» Exercise brief
Set every entry below down once more, exactly as it stands, without images.

Entries shown: Begin

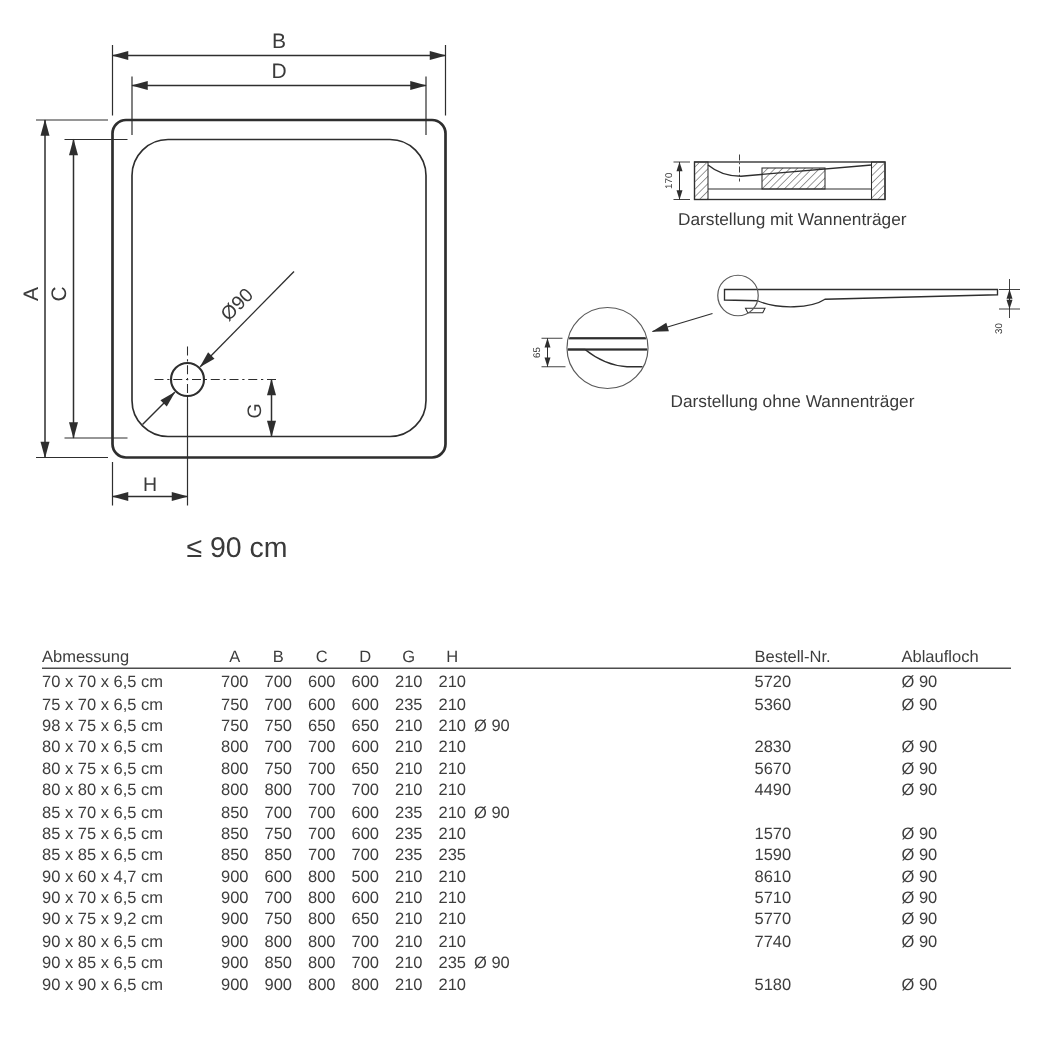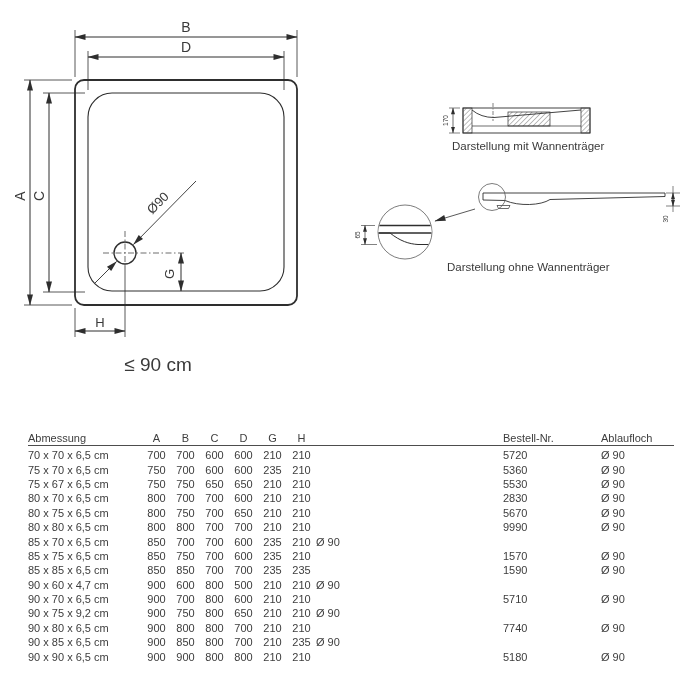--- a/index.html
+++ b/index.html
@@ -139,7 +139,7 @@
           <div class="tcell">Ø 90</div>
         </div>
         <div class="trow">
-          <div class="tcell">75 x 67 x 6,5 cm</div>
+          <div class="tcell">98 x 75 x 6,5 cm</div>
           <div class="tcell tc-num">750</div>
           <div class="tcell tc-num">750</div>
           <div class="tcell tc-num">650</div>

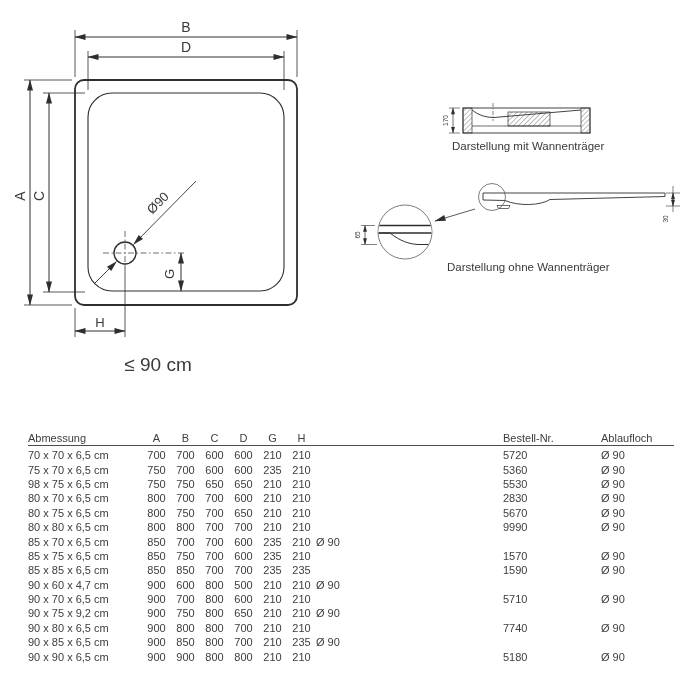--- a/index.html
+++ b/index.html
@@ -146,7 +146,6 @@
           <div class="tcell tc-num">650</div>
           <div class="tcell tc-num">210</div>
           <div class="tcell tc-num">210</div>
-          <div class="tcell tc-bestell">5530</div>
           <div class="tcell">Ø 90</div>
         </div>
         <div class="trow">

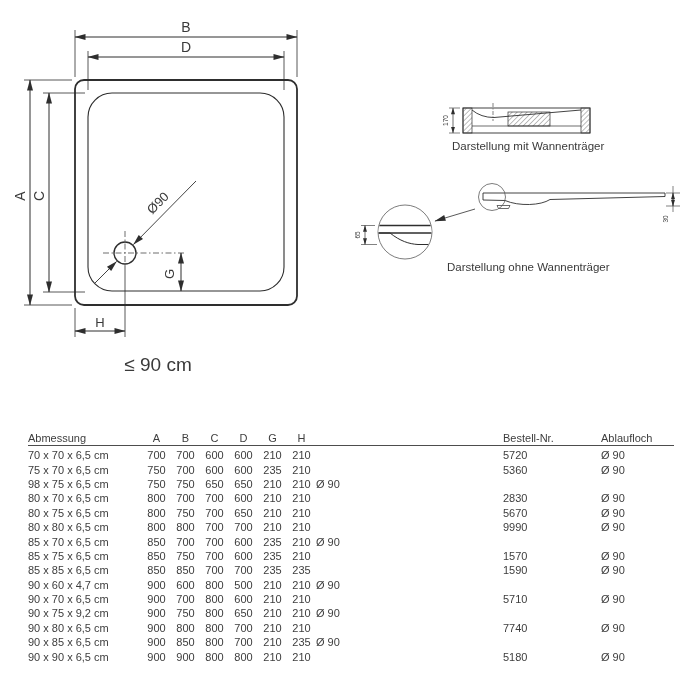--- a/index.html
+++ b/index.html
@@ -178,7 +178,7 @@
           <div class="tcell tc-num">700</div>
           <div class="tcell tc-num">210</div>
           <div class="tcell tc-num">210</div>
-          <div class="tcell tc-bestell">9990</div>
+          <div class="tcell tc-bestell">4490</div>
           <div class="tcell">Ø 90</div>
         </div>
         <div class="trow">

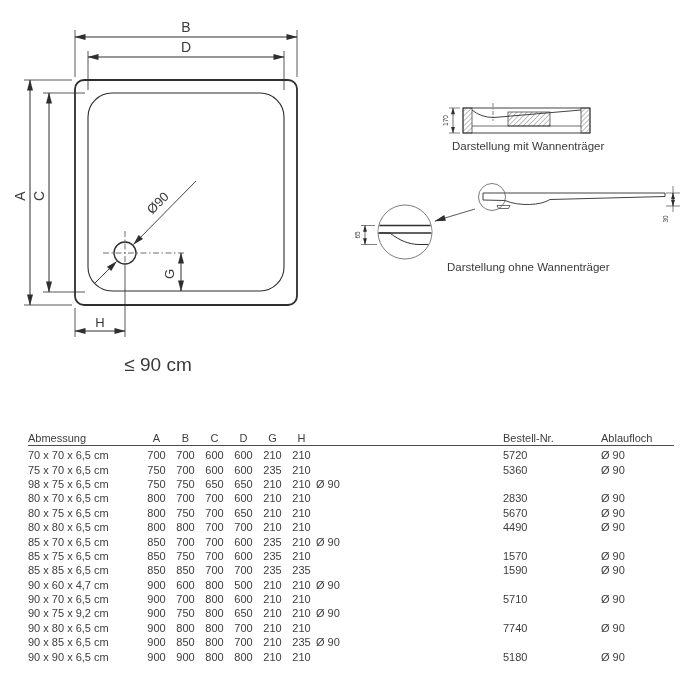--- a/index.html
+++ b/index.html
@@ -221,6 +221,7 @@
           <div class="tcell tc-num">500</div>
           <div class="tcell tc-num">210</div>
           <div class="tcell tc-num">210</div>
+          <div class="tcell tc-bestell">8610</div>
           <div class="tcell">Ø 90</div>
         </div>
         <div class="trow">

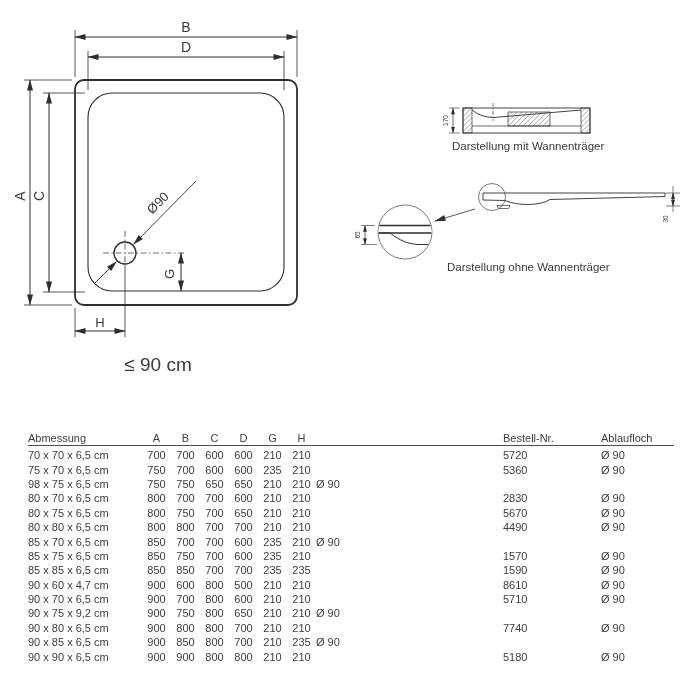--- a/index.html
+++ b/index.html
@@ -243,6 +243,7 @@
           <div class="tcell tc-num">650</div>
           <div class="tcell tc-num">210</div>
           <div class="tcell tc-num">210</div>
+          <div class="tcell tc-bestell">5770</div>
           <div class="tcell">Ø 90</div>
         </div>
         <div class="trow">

Entries shown: End

» Solution to this problem
--- a/index.html
+++ b/index.html
@@ -139,7 +139,7 @@
           <div class="tcell">Ø 90</div>
         </div>
         <div class="trow">
-          <div class="tcell">75 x 67 x 6,5 cm</div>
+          <div class="tcell">98 x 75 x 6,5 cm</div>
           <div class="tcell tc-num">750</div>
           <div class="tcell tc-num">750</div>
           <div class="tcell tc-num">650</div>

--- a/index.html
+++ b/index.html
@@ -146,7 +146,6 @@
           <div class="tcell tc-num">650</div>
           <div class="tcell tc-num">210</div>
           <div class="tcell tc-num">210</div>
-          <div class="tcell tc-bestell">5530</div>
           <div class="tcell">Ø 90</div>
         </div>
         <div class="trow">

--- a/index.html
+++ b/index.html
@@ -178,7 +178,7 @@
           <div class="tcell tc-num">700</div>
           <div class="tcell tc-num">210</div>
           <div class="tcell tc-num">210</div>
-          <div class="tcell tc-bestell">9990</div>
+          <div class="tcell tc-bestell">4490</div>
           <div class="tcell">Ø 90</div>
         </div>
         <div class="trow">

--- a/index.html
+++ b/index.html
@@ -221,6 +221,7 @@
           <div class="tcell tc-num">500</div>
           <div class="tcell tc-num">210</div>
           <div class="tcell tc-num">210</div>
+          <div class="tcell tc-bestell">8610</div>
           <div class="tcell">Ø 90</div>
         </div>
         <div class="trow">

--- a/index.html
+++ b/index.html
@@ -243,6 +243,7 @@
           <div class="tcell tc-num">650</div>
           <div class="tcell tc-num">210</div>
           <div class="tcell tc-num">210</div>
+          <div class="tcell tc-bestell">5770</div>
           <div class="tcell">Ø 90</div>
         </div>
         <div class="trow">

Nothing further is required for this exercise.